The National Endowment for the Arts gave $60,000 for the production of a play about the first openly gay president of the United States who has to fight zombies in the basement, and who has a cheating First Man.
"The year is 2063 and Thom Valentine, the first openly gay President of the United States, faces a host of problems," reads the Woolley Mammoth Theater Company’s description of the play. "An imminent civil war, the threat of an African invasion, an adulterous First Gentleman, and zombies in the basement of the White House!"
"With his power, his marriage, and the nation’s well-being at stake, he must decide what he cares most about saving … and at what cost."
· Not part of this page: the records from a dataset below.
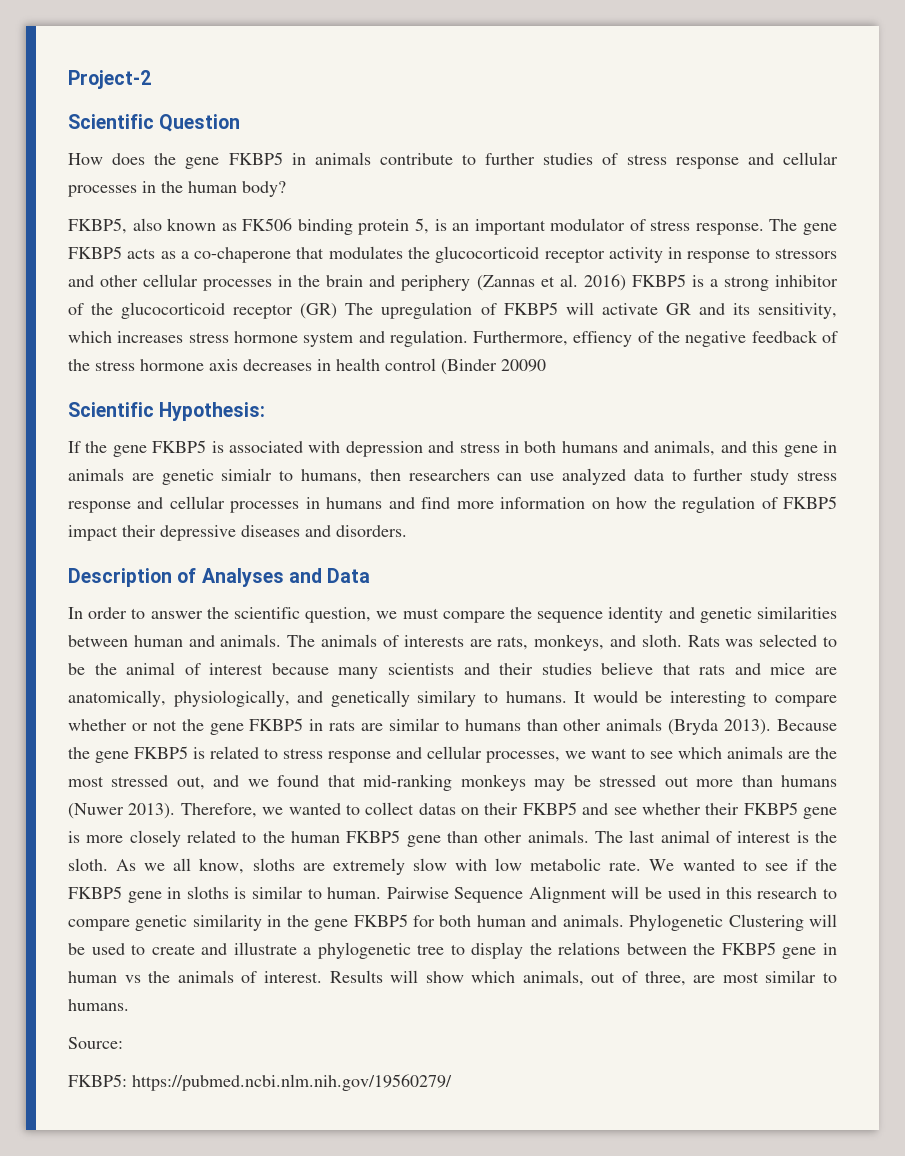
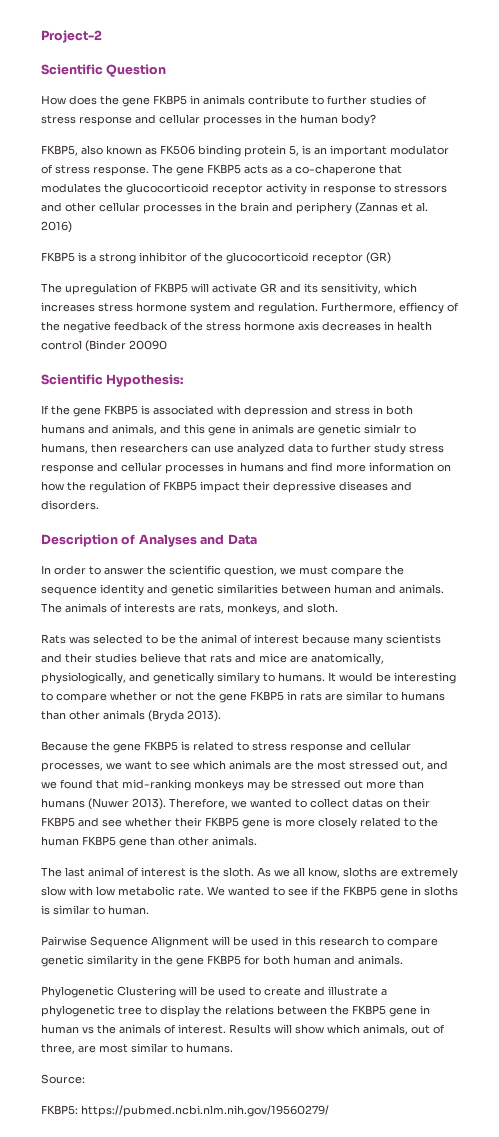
- The gene FKBP5 acts as a co-chaperone that modulates the glucocorticoid receptor activity in response to stressors and other cellular processes in the brain and periphery (Zannas et al. 2016) FKBP5 is a strong inhibitor of the glucocorticoid receptor (GR) The upregulation of FKBP5 will activate GR and its sensitivity, which increases stress hormone system and regulation.
+ The gene FKBP5 acts as a co-chaperone that modulates the glucocorticoid receptor activity in response to stressors and other cellular processes in the brain and periphery (Zannas et al. 2016)
+ FKBP5 is a strong inhibitor of the glucocorticoid receptor (GR)
+ The upregulation of FKBP5 will activate GR and its sensitivity, which increases stress hormone system and regulation.
- The animals of interests are rats, monkeys, and sloth. Rats was selected to be the animal of interest because many scientists and their studies believe that rats and mice are anatomically, physiologically, and genetically similary to humans.
+ The animals of interests are rats, monkeys, and sloth.
+ Rats was selected to be the animal of interest because many scientists and their studies believe that rats and mice are anatomically, physiologically, and genetically similary to humans.
- It would be interesting to compare whether or not the gene FKBP5 in rats are similar to humans than other animals (Bryda 2013). Because the gene FKBP5 is related to stress response and cellular processes, we want to see which animals are the most stressed out, and we found that mid-ranking monkeys may be stressed out more than humans (Nuwer 2013).
+ It would be interesting to compare whether or not the gene FKBP5 in rats are similar to humans than other animals (Bryda 2013).
+ Because the gene FKBP5 is related to stress response and cellular processes, we want to see which animals are the most stressed out, and we found that mid-ranking monkeys may be stressed out more than humans (Nuwer 2013).
- Therefore, we wanted to collect datas on their FKBP5 and see whether their FKBP5 gene is more closely related to the human FKBP5 gene than other animals. The last animal of interest is the sloth.
+ Therefore, we wanted to collect datas on their FKBP5 and see whether their FKBP5 gene is more closely related to the human FKBP5 gene than other animals.
+ The last animal of interest is the sloth.
- We wanted to see if the FKBP5 gene in sloths is similar to human. Pairwise Sequence Alignment will be used in this research to compare genetic similarity in the gene FKBP5 for both human and animals. Phylogenetic Clustering will be used to create and illustrate a phylogenetic tree to display the relations between the FKBP5 gene in human vs the animals of interest.
+ We wanted to see if the FKBP5 gene in sloths is similar to human.
+ Pairwise Sequence Alignment will be used in this research to compare genetic similarity in the gene FKBP5 for both human and animals.
+ Phylogenetic Clustering will be used to create and illustrate a phylogenetic tree to display the relations between the FKBP5 gene in human vs the animals of interest.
"From the recesses of Robert O’Hara’s warped imagination comes a classically-inspired sci-fi thriller about a young Commander-in-Chief searching for the strength to hold our union together," the theater company said.
"Zombie: The American" had a one-month run in Washington, D.C., this summer. Tickets cost between $35 and $68.
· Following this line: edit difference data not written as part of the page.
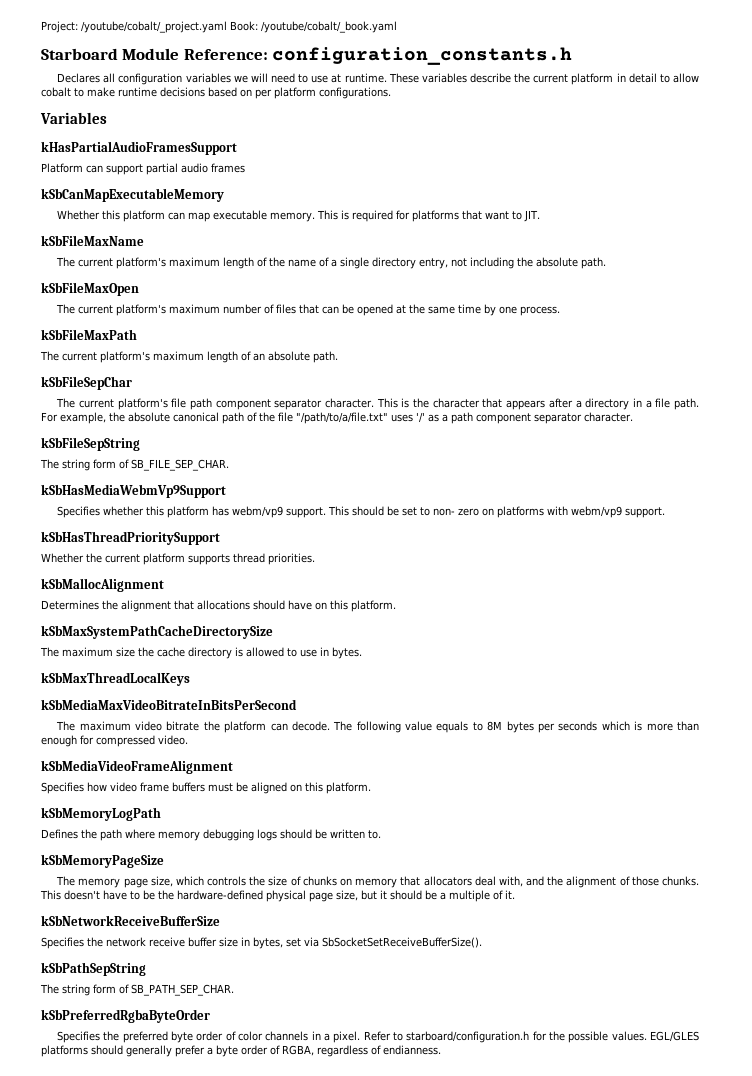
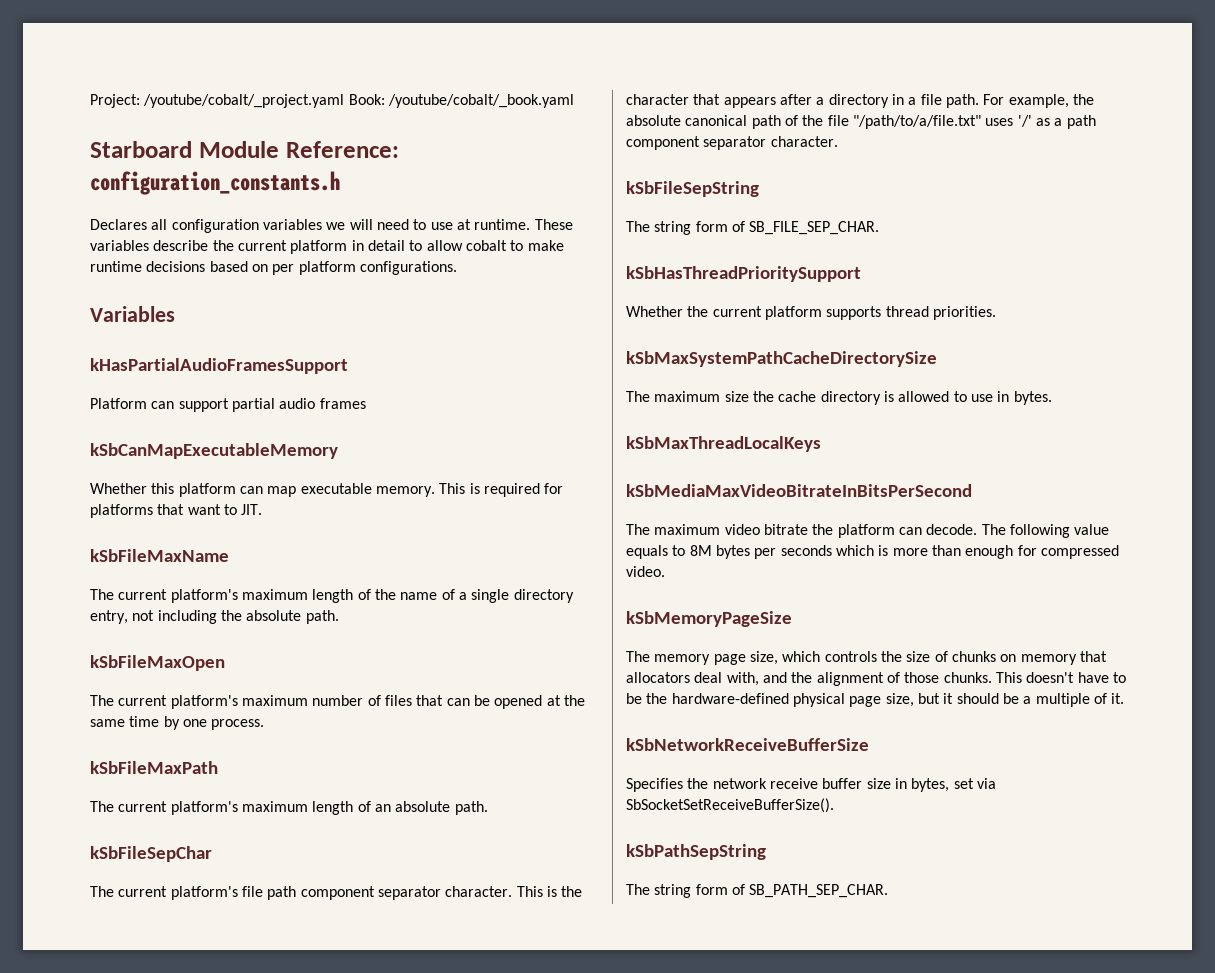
- kSbHasMediaWebmVp9Support
- Specifies whether this platform has webm/vp9 support. This should be set to non- zero on platforms with webm/vp9 support.
- kSbMallocAlignment
- Determines the alignment that allocations should have on this platform.
- kSbMediaVideoFrameAlignment
- Specifies how video frame buffers must be aligned on this platform.
- kSbMemoryLogPath
- Defines the path where memory debugging logs should be written to.
- kSbPreferredRgbaByteOrder
- Specifies the preferred byte order of color channels in a pixel. Refer to starboard/configuration.h for the possible values. EGL/GLES platforms should generally prefer a byte order of RGBA, regardless of endianness.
"It’s thrilling to be tackling a play about the Nation’s capital of the future," the play’s director Howard Shalwitz said.
Sen. Flake criticized the project as an example of egregious spending, saying, "With spending like this, brain-eating zombies shouldn’t be a problem for D.C."
The Washington Post panned "Zombie: The American" as a "frustrating muddle." The play "gets so lost in its own conceits that you’d welcome an actor stopping a scene to say: ‘Wait. What’s the point of this again?’ That question certainly occurred to me, as events lurched inexorably toward incoherence," wrote Peter Marks, the Post’s chief theater critic.
Some reviews were positive. "A shock-your-mama must-see … not for the faint of heart or the overly politically correct," according to "Bitches who Brunch."